John Franklin of Medical Mutual Liability Insurance, the state's largest malpractice insurer and the company Ensminger said he used, could not comment on Ensminger's case specifically and said it was too soon to judge the effects of the most recent malpractice legislation.

Ensminger's decision to close his practice follows the retirement of thoractic and cardiovascular surgeon Dr.
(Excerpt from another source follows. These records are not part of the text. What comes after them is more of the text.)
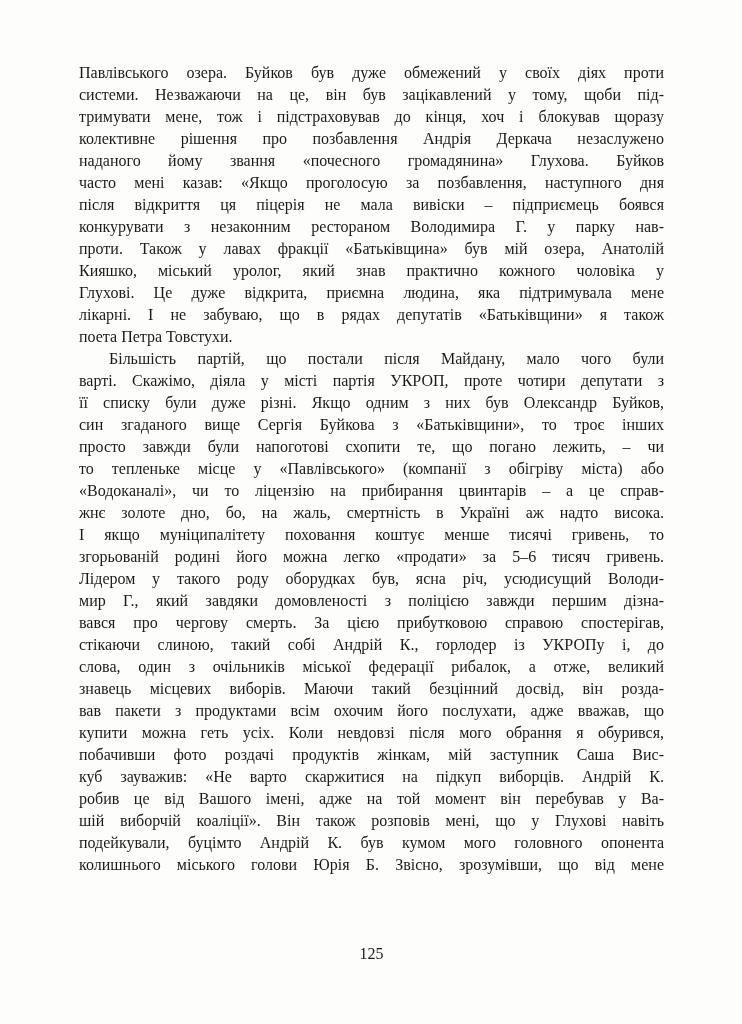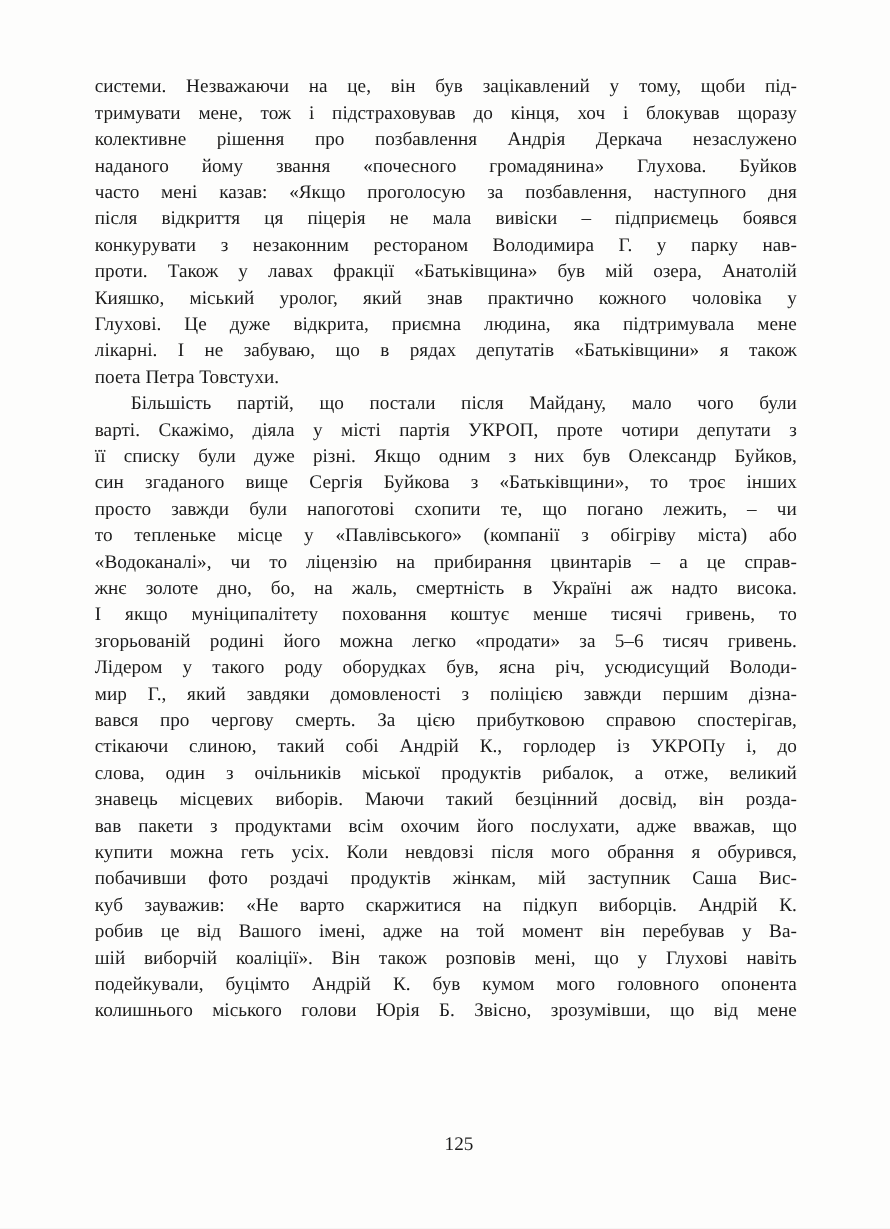"Павлівського озера. Буйков був дуже" div.line { html: none -> <div>Павлівського озера. Буйков був дуже обмежений у своїх діях проти</div> }
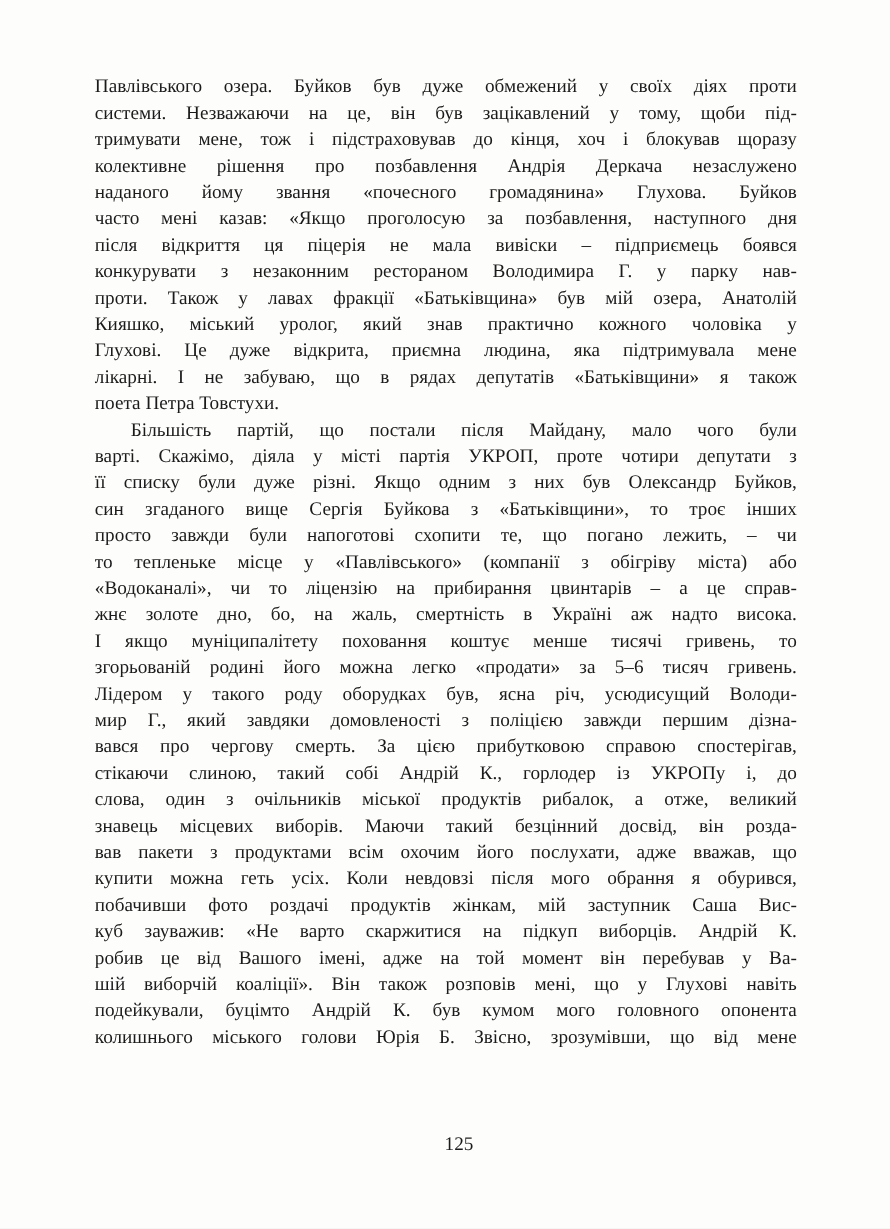"слова, один з очільників міської" div.line { text: продуктів -> федерації }
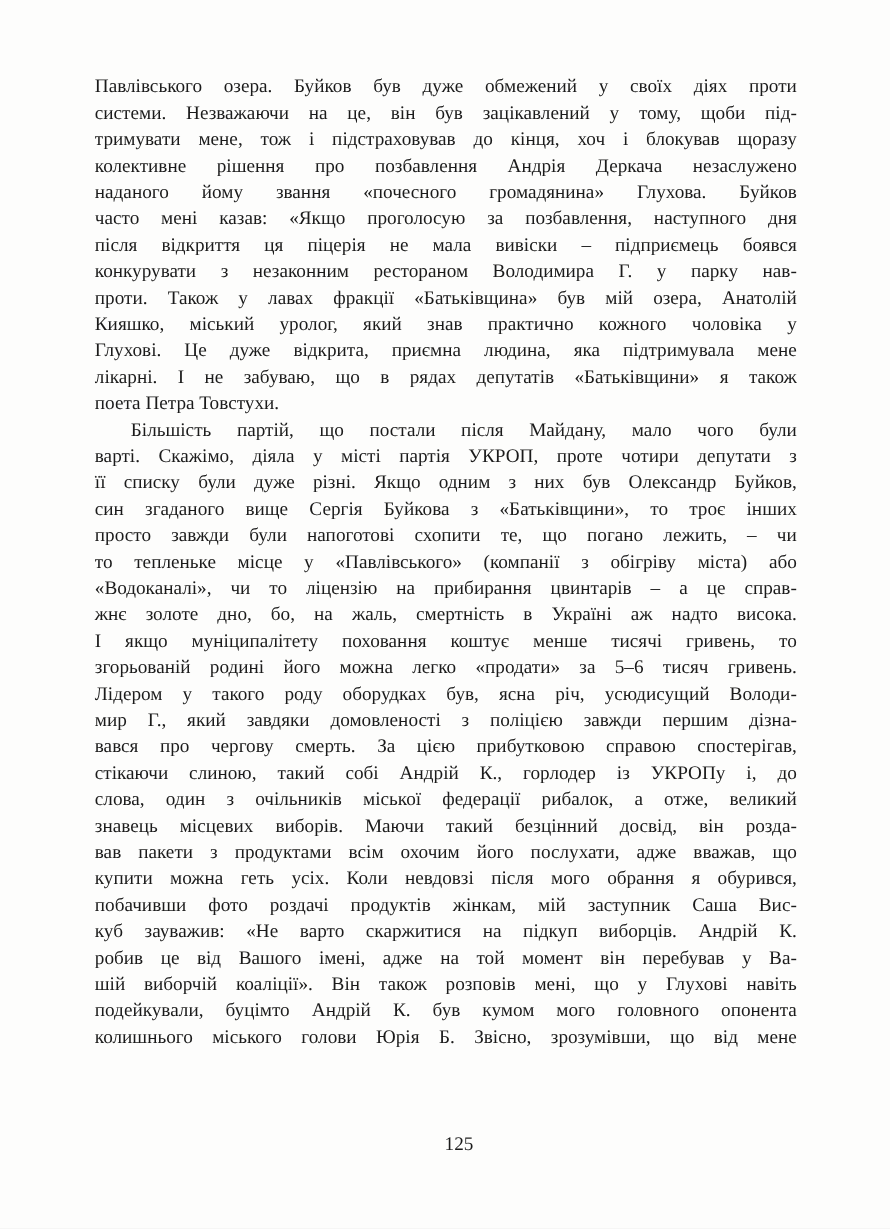"125" .page-number { left: 90px -> 79px }
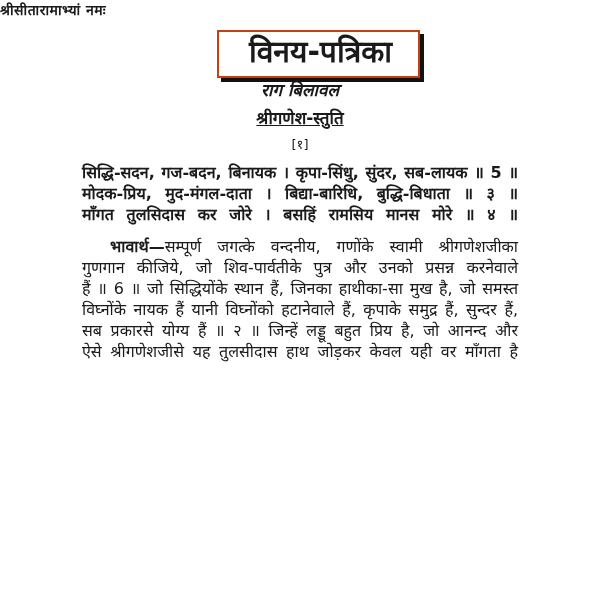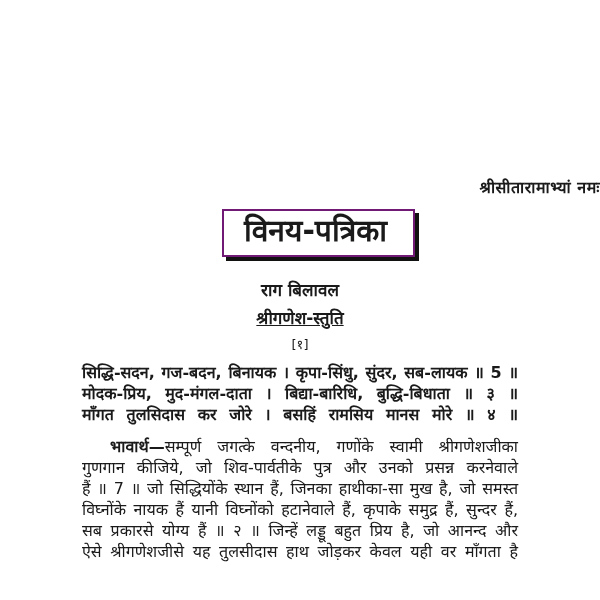"श्रीसीतारामाभ्यां नमः" .invocation { font-size: 16px -> 14px; padding-top: 176px -> none; text-align: right -> left }
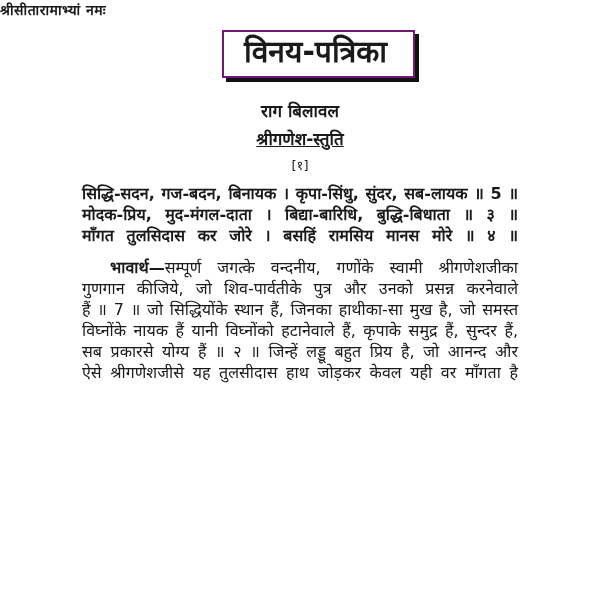"विनय-पत्रिका" .title-box { border: 2px solid #701a75 -> 2px solid #c2410c; padding: 2px 26px 6px 20px -> 2px 26px 6px 30px }
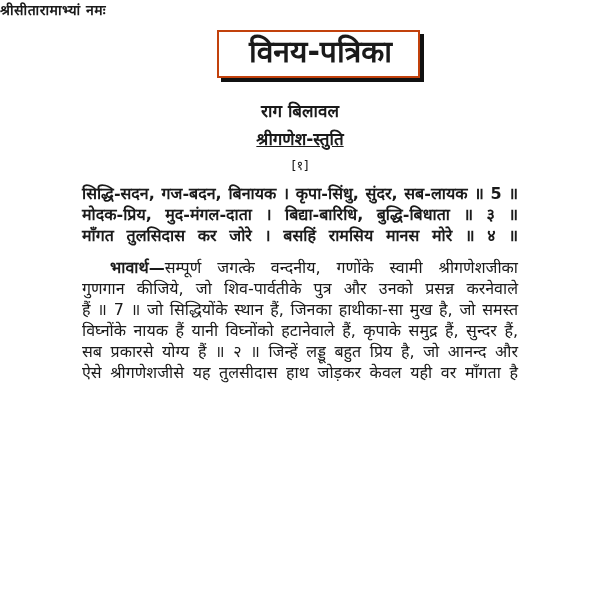"राग बिलावल" .raga { font-style: none -> italic; margin-top: 21px -> none }
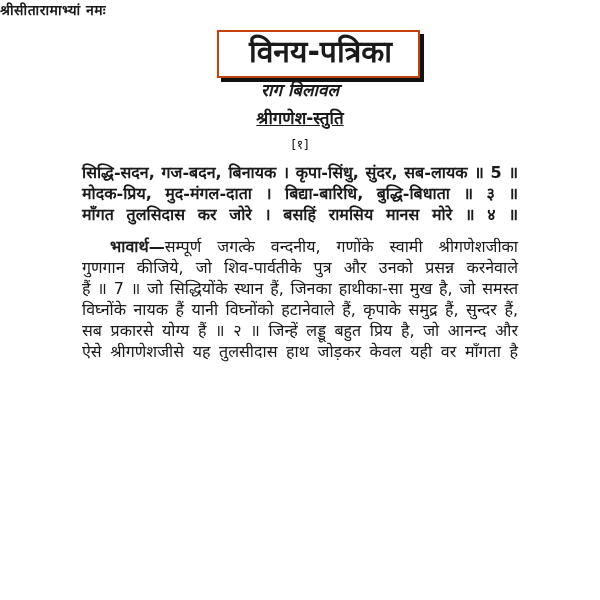"हैं ॥ 7 ॥ जो" div.para-line { text: 7 -> 6 }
Chia-Chuen Su in November after he heard his insurance premium would go up 40 percent for the second year in a row.

"People think they can get rich by fooling the doctors," Su said. "I had enough, so I quit ... We want to help the patients, we don't want to be labeled as a bad guy ... I'm sure everyone who can will quit."

Neurologists, obstetricians and other surgeons face the highest malpractice insurance rates due to the extent of the damages associated with their practices, Franklin said.

"If you deliver a damaged baby, he's going to live for 15, 20, 30 years ... the award is usually in the millions of dollars," said Ensminger, who said he stopped practicing obstetrics because of the high insurance rates after he moved his practice from California to Maryland in 1987. "If the insurance company is going to insure doctors for obstetrics, they need to make sure they're collecting a lot of money."

Hogan said he had heard anecdotally that it's becoming a trend for ob/gyn doctors to drop the "ob" to lower their insurance rates, though many discover they've dodged one financial trap only to run into another when they find they make significantly less money as gynecologists.

"It just shows it's not just the obstetricians," that end up being affected by malpractice insurance rates, Hogan said. "It's the full range of practices."

The records of many of Ensminger's approximately 1,400 active patients were to be transferred to Dr. George Manger at 235 Mill St. in Hagerstown. Other patients chose to transfer elsewhere.